È un percorso complesso, a volte difficile, perché il dolore che esce fuori da Letizia è antico; ci sono momenti anche di stallo, ma la sua mente e il suo cuore sono in movimento.

Letizia si concentra su di sé e sul suo bambino cercando di evitare gli errori che i suoi genitori hanno commesso con lei. Vuole essere una buona madre e ha molte risorse per riuscirci.

Purtroppo la sua vita di relazione ha subìto una contraccolpo fortissimo perché con un lavoro e un bambino molto piccolo non si può permettere di avere una vita sociale come tutte le altre giovani donne della sua età, ma oggi sa chiedere aiuto anche alla sua famiglia di origine di cui per anni è andata in soccorso. Non solo. Letizia ha ripreso gli studi perché vuole diplomarsi, così da poter trovare un lavoro migliore.

“Oggi Letizia – commenta la sua terapeuta – sta facendo i conti con il lutto che aveva tenuto congelato per sopravvivere e ha la percezione di un prima e un dopo il percorso psicologico”.

“L’immagine di lei che mi viene in mente – chiosa – è quella di una guerriera con in pugno una spada ma senza più l’armatura in cui era intrappolata all’inizio del nostro cammino insieme”.

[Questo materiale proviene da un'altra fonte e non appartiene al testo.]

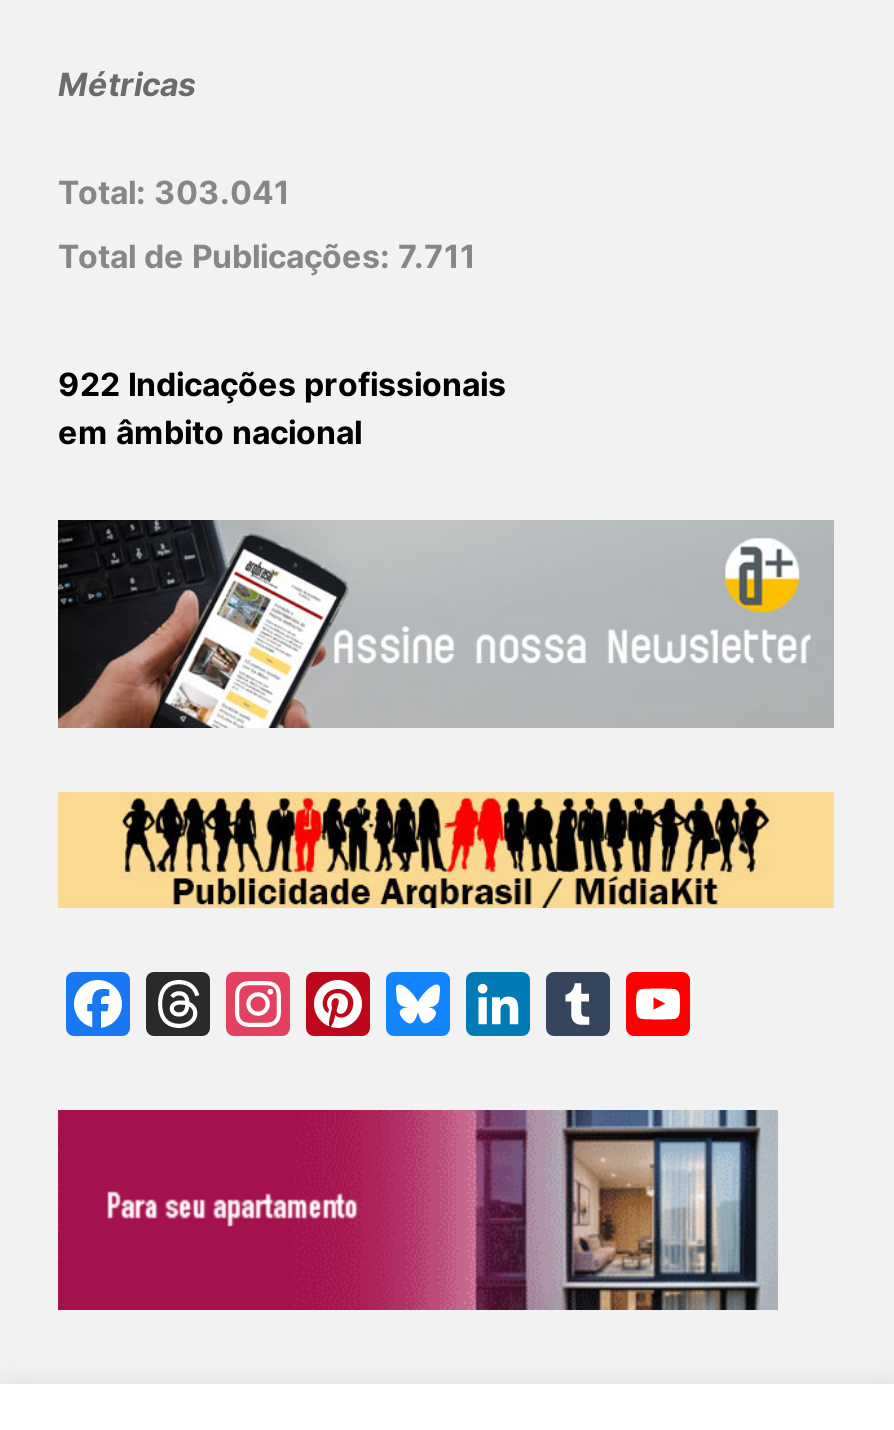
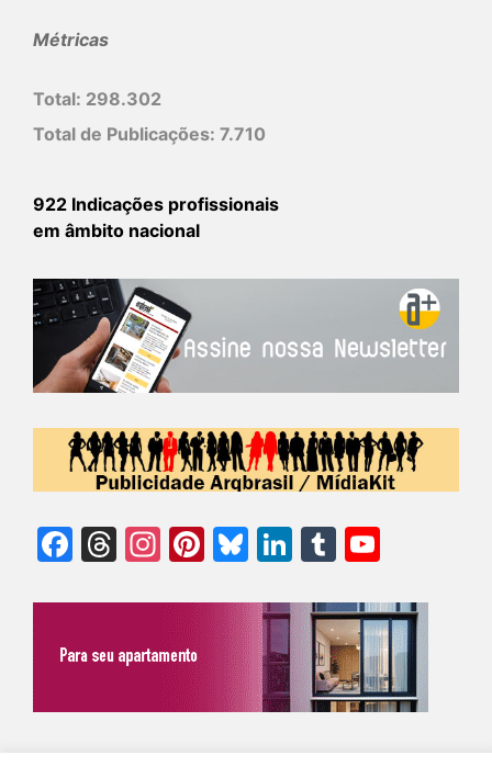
[58,173,290,213] Total: 303.041 -> [33,88,161,110] Total: 298.302
[58,237,476,277] Total de Publicações: 7.711 -> [33,123,266,145] Total de Publicações: 7.710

Con ciò non significa che vissero tutti felice e contenti perché è ancora difficile per Letizia immaginare cosa dire ad Antonio della morte improvvisa del suo papà, ma sapere di non essere sola e di avere un sostegno con cui affrontare il suo dolore e il suo futuro fa una grande differenza su come sarà in grado di prendersi cura del suo piccolo bambino.